Anak-anak Jenderal Ahmad Yani Marah Ke Jokowi: Kami yang Korban PKI, Sejarah Jangan Diputar Balikkan

Anak-anak Jenderal Ahmad Yani Marah Ke Jokowi: Kami yang Korban PKI, Sejarah Jangan Diputar Balikkan

WJtoday, Jakarta - Anak-anak dari Pahlawan Revolusi Jenderal Anumerta Ahmad Yani Anak ketiga dari Jenderal TNI (Anumerta) Ahmad Yani, mengaku marah atas terbitnya Keputusan Presiden (Keppres) dan Instruksi Presiden (Inpres) dari Presiden Joko Widodo (Jokowi) yang seolah-olah pemerintah meminta maaf kepada anak hingga keturunan dari anggota Partai Komunis Indonesia (PKI).

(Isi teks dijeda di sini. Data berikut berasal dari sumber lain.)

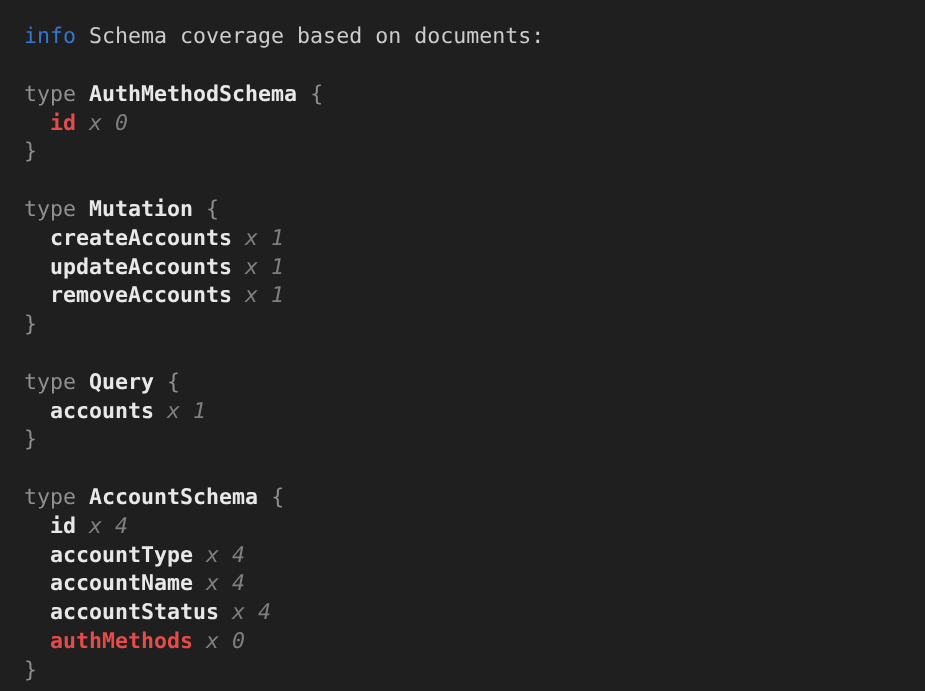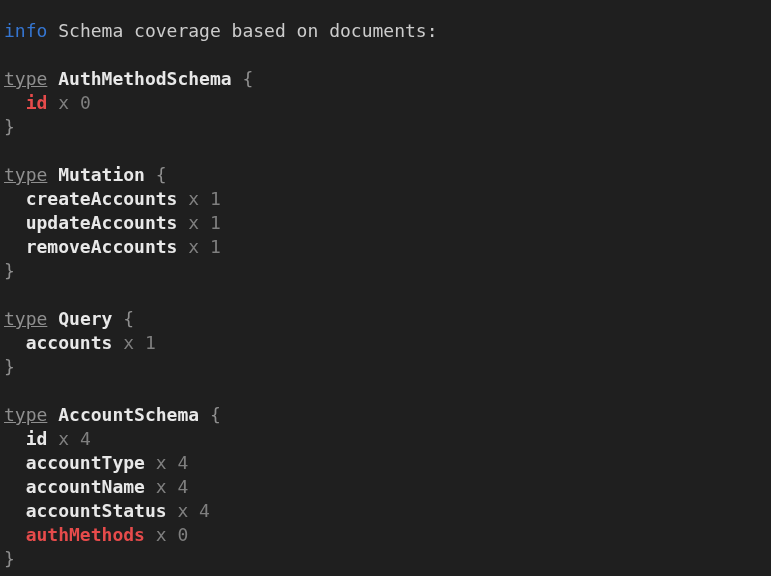"info Schema coverage based on" pre.terminal { padding: 19px 10px 0 4px -> 19px 10px 0 20px }
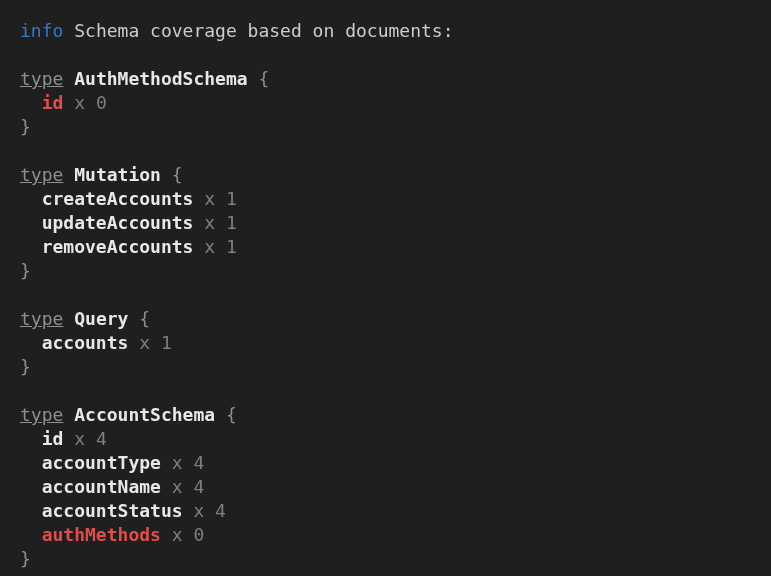"type" .kw { text-decoration: underline -> none }
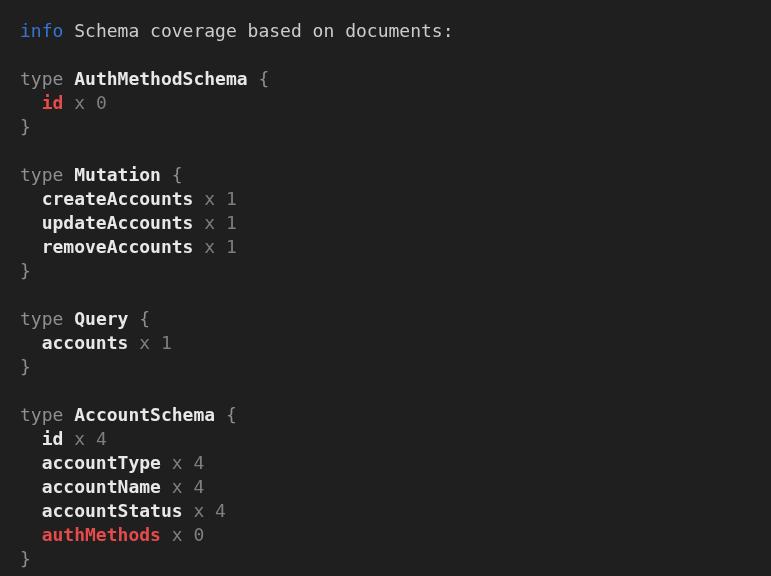"x 0" .count { font-style: none -> italic }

Mereka menggugat Kepres yang diteken oleh Presiden Joko Widodo. Tiga anak Jenderal Ahmad Yani yakni Untung Mufreni A. Yani, Irawan Suraeddy A Yani dan Amelia A Yani mengajukan judicial review Inpres Nomor 2 tahun 2023, Keppres Nomor 17 tahun 2022 dan Keppres Nomor 4 tahun 2023 ke Mahkamah Agung (MA) pada 14 Juli 2023 lalu.

Untung Mufreni Ahmad Yani menegaskan bahwa pihaknya yang sebenarnya menjadi korban, bukan PKI.

"Kami ini sebenarnya korban, kami lihat ayah kami dibunuh di depan kita, di depan anak-anaknya, diseret keluar hingga dimasukin ke sumur lubang buaya, itu apa bukan pelanggaran HAM ya?" Kata Untung.

Kemudian Untung juga mengatakan bahwa seharusnya sejarah tidak diputar balikkan, sehingga pemerintah bisa bertindak adil dalam menentukan Keppres dan Inpres.

"Terus jangan diputar balikkan lah sejarah itu. Anak-anak keturunan PKI itu dia bisa masuk ke pemerintahan, dia bisa masuk ke kabinet, dia bisa masuk ke DPR, atau ke mana saja kami enggak pernah ribut kok," ucapnya.

Setelah itu pihaknya menilai bahwa Keppres dan Inpres merupakan produk hukum yang artinya harus dilawan melalui jalur hukum.

"Makanya kami hubungi Pak Alamsyah, salah satu pengacara kami untuk mengajukan gugatan ke MA. Bahwa itu gak bener itu, jangan diputar balikkan lah sejarah," ujarnya.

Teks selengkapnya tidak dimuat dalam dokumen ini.